* _Work request_
Restate only the tail of the data below, starting at the line that contains "row 4AL22BA053: 30 | Pooja C -> none" and including the last line, word for word.

* _Listed records_
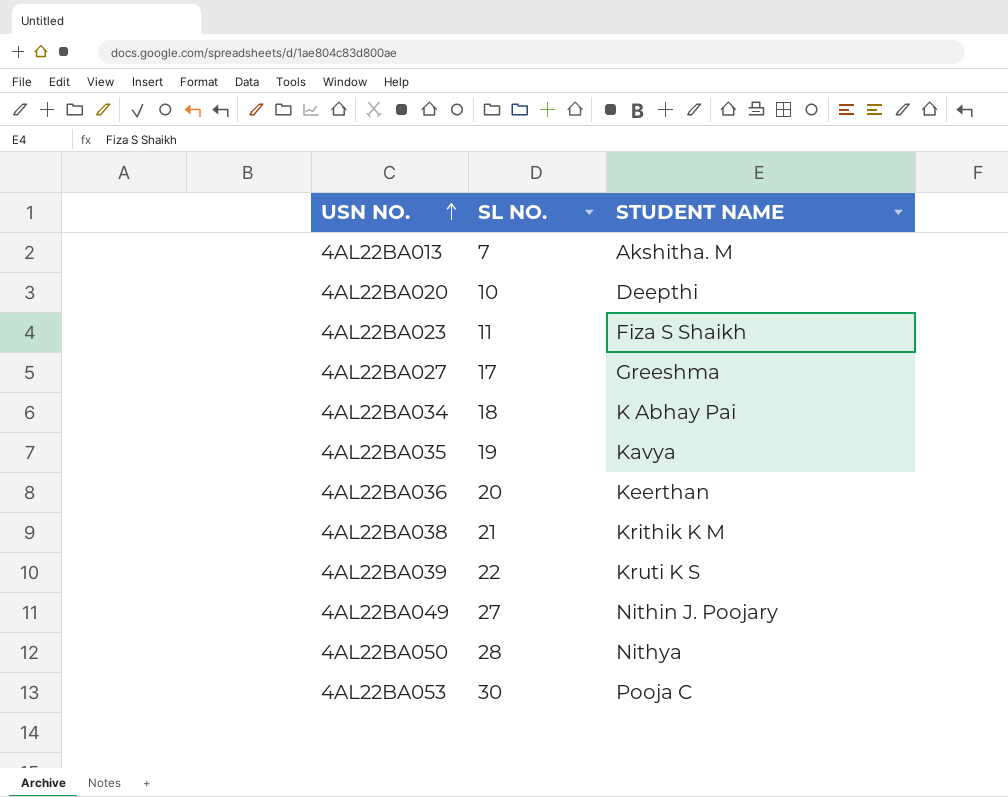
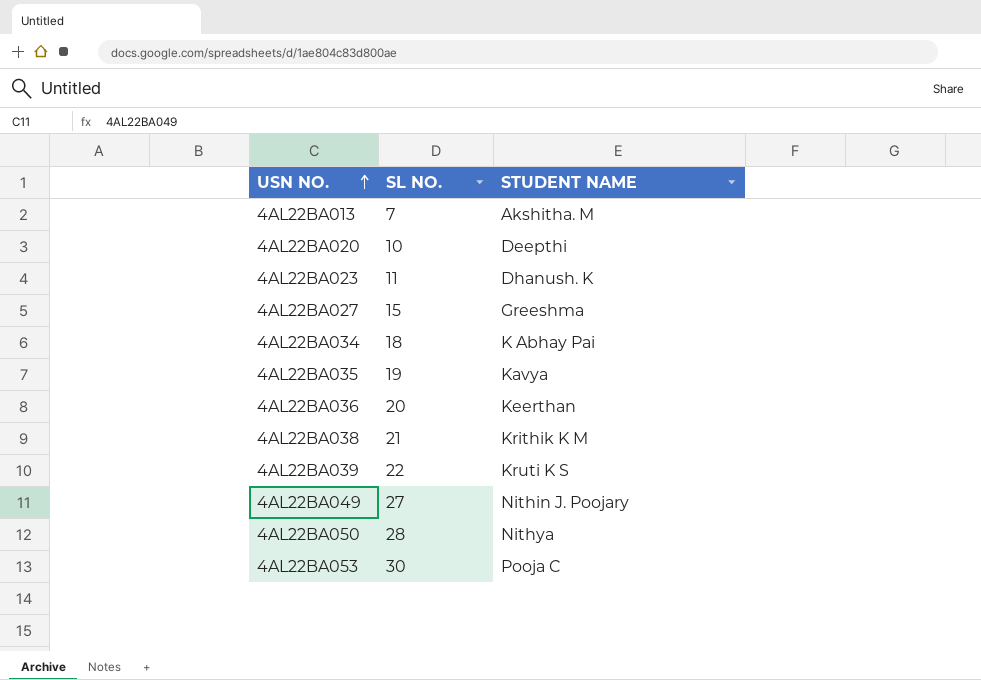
4AL22BA023 | STUDENT NAME: Fiza S Shaikh -> Dhanush. K
4AL22BA027 | SL NO.: 17 -> 15

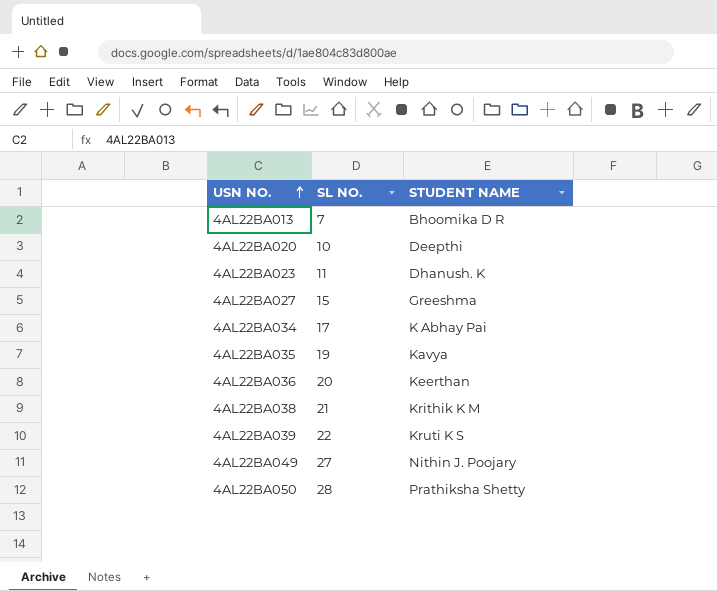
row 4AL22BA053: 30 | Pooja C -> none
4AL22BA013 | STUDENT NAME: Akshitha. M -> Bhoomika D R
4AL22BA034 | SL NO.: 18 -> 17
4AL22BA050 | STUDENT NAME: Nithya -> Prathiksha Shetty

* _Response area_
row 4AL22BA053: 30 | Pooja C -> none
4AL22BA013 | STUDENT NAME: Akshitha. M -> Bhoomika D R
4AL22BA034 | SL NO.: 18 -> 17
4AL22BA050 | STUDENT NAME: Nithya -> Prathiksha Shetty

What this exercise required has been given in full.